LEHI, Utah — The family of two boys who suddenly left a local private school mid-school year, are wondering why their sons were seemingly ‘un-enrolled against their will’.
The boys’ father posted on social media that his sons were kicked out of the Challenger School in Lehi because their hair length didn't meet the school policy. According to Aaron Wagner, his 8-year-old son Tucker has been at the school for nearly five years and never had been spoken to about his hair until recently.
“He’s got fairly long hair, we’ve never cut his hair ever in his life and it’s really important to him and it’s like part of his identity and his core belief systems,” said Aaron Wagner, who’s sons were given the ultimatum to cut their hair or leave the school.
The dialogue between the school and the family happened in August and after the conversation went back and forth, 6-year-old Jagger was also brought into the equation.
The school asked the students to cut their hair. The Wagner’s inquired asking for other options, including different hair styling or an exemption.
“Nothing else had changed, nothing had changed with my son’s hair, nothing had changed with the dress code,” said Wagner, a father of seven with other children that have attended the school. “Everything was the exact same other than now all the sudden it was a major issue but only a major issue for my children.”
- Hair must be combed or brushed, trimmed, and attractive.
- Extreme or unnatural styles or coloring are not permitted; neither are styles/lengths obstructing eyes.
- Boys’ hair must be trimmed above the collar and ears. Ponytails, mohawks, facial hair, or shaved heads are not acceptable.

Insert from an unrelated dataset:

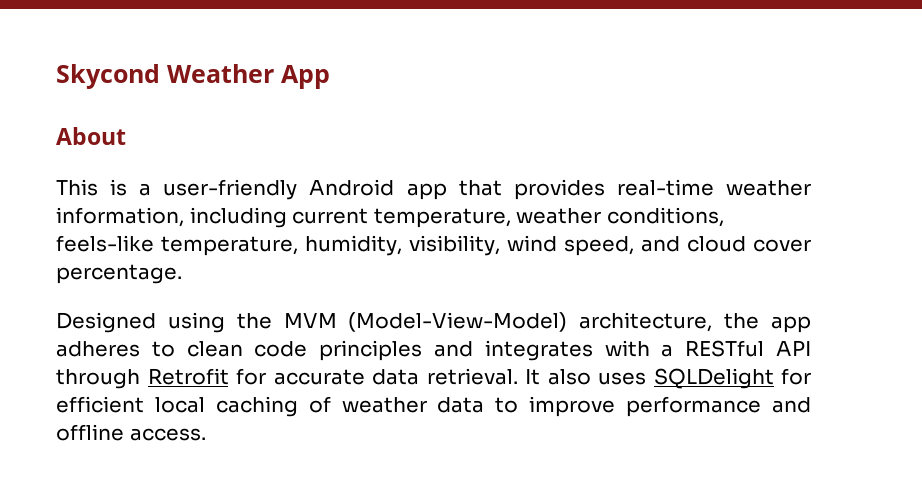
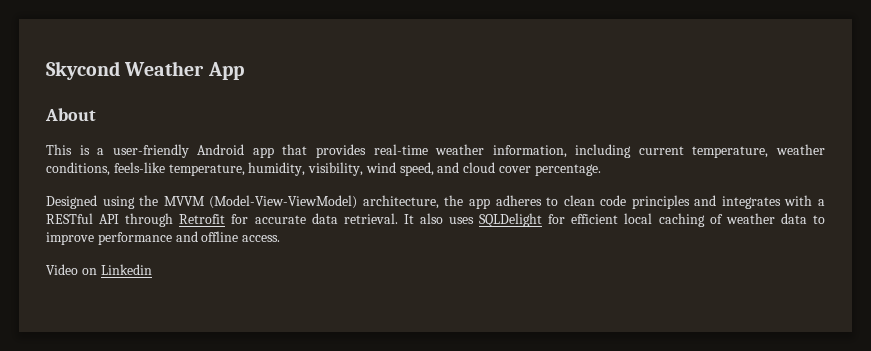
- Designed using the MVM (Model-View-Model) architecture, the app adheres to clean code principles and integrates with a RESTful API through Retrofit for accurate data retrieval.
+ Designed using the MVVM (Model-View-ViewModel) architecture, the app adheres to clean code principles and integrates with a RESTful API through Retrofit for accurate data retrieval.
+ Video on Linkedin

Wagner believes that his family is being targeted and says that other children in the school have similar hair styles or other styles that also do not meet the dress code. He references various photos on the schools own marketing campaigns as examples. He’s also concerned with the dress code singling out one specific gender when it comes to hair length/style.
“Only boys versus only girls, we’re in a time right now, where essentially children and adults get to identify with whatever sex they want to be, yet my kid can’t wear hair that’s long, I mean, this is just asinine to me,” said Wagner, who also applied for a religious exemption with the endorsement of a local ecclesiastical leader. “We were denied the religious exemption, we were given no reason as to why.”
Wagner isn’t sure what changed over the course of the year, or years that his sons have been in the school. The boys were accepted and enrolled in the school at the beginning of the year when they had similar hair styles. Wagner also says that the school refused to remove the children from the school, but instead gave the family an option of changing their child’s hair style or leave the school on their own.
“If it was up to us our kids would be in school exactly where they’re supposed to be,” said Wagner. “We don’t even have the ability to take them to school because they’re telling us, this informally we’re un-enrolling your kid but they’re actually not saying they’re doing it on their terms, they’re telling us we’re doing it on our terms; and we’re denying that because we didn’t do any of this on our terms.”
Wagner doesn’t intend to enroll any more of his children to the school and isn’t sure where his two boys will be enrolled since it’s the middle of the school year. Currently, the school and the family are in legal discussions. However, he mentioned wanting to start his own school in the future.
“When people cross you and your kids, your kind of willing to do whatever it takes,” said Wagner.
FOX 13 tried to reach Challenger School personnel on Wednesday afternoon but request for comment was not returned.